Differences in visual behavior and cognitive load between experts and novices in medical emergency simulation
Aim and Research Question(s)
The goal of this thesis' pilot project was to contribute to the body of evidence on visual gaze behavior and cognitive load measurement during a medical simulation scenario. The research questions were: 1) Do medical experts and novices differ in gaze behavior and cognitive load during simulation? and 2) What is an appropriate sample size for detecting statistically significant differences between groups?
Background
Medical simulation training using specialized equipment, like mannequins, has been shown to improve learning outcomes and patient prognosis. [1] Recent focus includes analyzing gaze behavior in connection with decision-making strategies, and cognitive load during these scenarios, using biosensors such as eye-tracking glasses and galvanic skin response (GSR) sensors, to enhance simulation training. [2,3]
Methods
Twelve participants, divided into expert (n = 5) and novice (n = 7) groups based on their experience in adult emergency medicine, completed a standardized emergency simulation scenario wearing eye-tracking glasses, a GSR sensor, and a pulse tracking chest strap. Afterward, they filled out questionnaires on subjective workload and sensor experience. The results were analyzed using iMotions software and Python scripts.
Results and Discussion
Visual behavior during the scenario was similar between groups, with experts and novices, for example, spending similar amounts of time fixating on monitoring equipment (20% vs. 13% of the overall scenario for experts and novices, respectively, p = 0.1061). Objective cognitive load measures, such as heart rate variability (HRV), also showed no significant group differences, although intragroup variations were detected. A sample size of 34 was deemed sufficient for group comparisons. GSR data were too prone to artifacts for proper analysis. Participants found the equipment feasible and well-accepted.
Conclusion
Experts and novices showed similar visual behavior patterns, as well as cognitive load parameters.
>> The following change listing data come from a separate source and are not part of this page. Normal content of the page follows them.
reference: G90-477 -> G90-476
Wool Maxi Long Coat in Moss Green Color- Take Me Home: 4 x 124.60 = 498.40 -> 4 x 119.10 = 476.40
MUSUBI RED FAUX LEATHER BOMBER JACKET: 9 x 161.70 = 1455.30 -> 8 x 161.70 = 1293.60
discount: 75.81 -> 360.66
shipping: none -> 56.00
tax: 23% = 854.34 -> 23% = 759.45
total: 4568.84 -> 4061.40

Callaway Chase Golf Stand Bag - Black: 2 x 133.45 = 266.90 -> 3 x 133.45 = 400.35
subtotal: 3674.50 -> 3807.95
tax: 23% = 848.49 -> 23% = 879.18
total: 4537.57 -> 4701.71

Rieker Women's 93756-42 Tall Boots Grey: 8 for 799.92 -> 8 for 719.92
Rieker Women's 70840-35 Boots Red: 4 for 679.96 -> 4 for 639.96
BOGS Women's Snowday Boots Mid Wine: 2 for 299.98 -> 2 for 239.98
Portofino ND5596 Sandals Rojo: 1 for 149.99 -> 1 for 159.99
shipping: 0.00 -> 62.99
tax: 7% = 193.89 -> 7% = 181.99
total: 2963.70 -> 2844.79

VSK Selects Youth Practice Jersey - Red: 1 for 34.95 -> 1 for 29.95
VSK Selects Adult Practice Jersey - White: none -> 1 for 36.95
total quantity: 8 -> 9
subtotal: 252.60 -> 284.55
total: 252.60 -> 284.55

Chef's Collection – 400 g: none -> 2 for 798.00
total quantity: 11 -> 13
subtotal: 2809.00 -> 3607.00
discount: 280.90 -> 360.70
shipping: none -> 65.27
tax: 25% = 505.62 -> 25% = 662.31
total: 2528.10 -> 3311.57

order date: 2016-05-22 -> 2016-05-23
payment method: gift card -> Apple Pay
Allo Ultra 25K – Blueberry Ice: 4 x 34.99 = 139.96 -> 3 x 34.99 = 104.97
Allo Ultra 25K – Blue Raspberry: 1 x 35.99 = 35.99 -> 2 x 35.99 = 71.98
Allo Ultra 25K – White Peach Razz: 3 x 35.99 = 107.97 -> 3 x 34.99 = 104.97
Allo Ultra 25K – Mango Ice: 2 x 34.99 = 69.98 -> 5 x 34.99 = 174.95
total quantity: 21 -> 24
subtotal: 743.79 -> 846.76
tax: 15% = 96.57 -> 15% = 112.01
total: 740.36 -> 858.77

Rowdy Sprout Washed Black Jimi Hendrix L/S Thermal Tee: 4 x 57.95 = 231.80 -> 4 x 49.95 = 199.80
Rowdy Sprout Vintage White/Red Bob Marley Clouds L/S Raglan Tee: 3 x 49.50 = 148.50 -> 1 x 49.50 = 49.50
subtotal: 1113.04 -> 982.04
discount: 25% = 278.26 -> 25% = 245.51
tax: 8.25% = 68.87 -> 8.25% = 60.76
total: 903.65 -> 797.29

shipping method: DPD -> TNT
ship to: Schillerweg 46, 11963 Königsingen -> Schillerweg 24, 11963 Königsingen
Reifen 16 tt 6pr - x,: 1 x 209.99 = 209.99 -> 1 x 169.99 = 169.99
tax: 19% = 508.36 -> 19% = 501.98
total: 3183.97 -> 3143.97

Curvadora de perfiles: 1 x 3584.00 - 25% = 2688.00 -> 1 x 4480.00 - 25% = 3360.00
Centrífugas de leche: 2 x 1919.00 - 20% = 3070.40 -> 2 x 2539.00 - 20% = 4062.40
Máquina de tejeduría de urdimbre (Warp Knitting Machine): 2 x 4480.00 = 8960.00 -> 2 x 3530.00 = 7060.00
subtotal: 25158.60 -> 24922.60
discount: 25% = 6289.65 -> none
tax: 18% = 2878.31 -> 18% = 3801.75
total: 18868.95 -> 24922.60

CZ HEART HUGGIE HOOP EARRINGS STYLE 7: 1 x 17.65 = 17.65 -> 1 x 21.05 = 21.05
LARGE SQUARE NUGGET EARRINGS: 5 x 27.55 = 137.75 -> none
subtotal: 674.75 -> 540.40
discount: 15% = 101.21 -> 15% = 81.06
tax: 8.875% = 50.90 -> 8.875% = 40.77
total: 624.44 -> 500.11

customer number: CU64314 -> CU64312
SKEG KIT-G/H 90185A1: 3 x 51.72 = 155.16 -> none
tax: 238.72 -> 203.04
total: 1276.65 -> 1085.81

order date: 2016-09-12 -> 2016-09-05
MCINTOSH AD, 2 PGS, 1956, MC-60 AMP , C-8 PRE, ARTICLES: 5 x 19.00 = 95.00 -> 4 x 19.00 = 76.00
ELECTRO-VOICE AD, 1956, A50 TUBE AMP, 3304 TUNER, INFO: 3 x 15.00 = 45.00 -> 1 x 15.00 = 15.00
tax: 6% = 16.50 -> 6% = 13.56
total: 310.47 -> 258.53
At least 34 people should be included in a follow up study to allow proper statistical analysis of differences.
References
[1] R. Greif et al., “European Resuscitation Council Guidelines 2021,” Resuscitation, 2021. [2] J. J. G. Van Merriënboer and J. Sweller, “Cognitive load theory in health professional education,” Med Educ, 2010. [3] M. R. White et al., “Getting Inside the Expert’s Head: An Analysis of Physician Cognitive Processes During Trauma Resuscitations,” Annals of Emergency Medicine, 2018.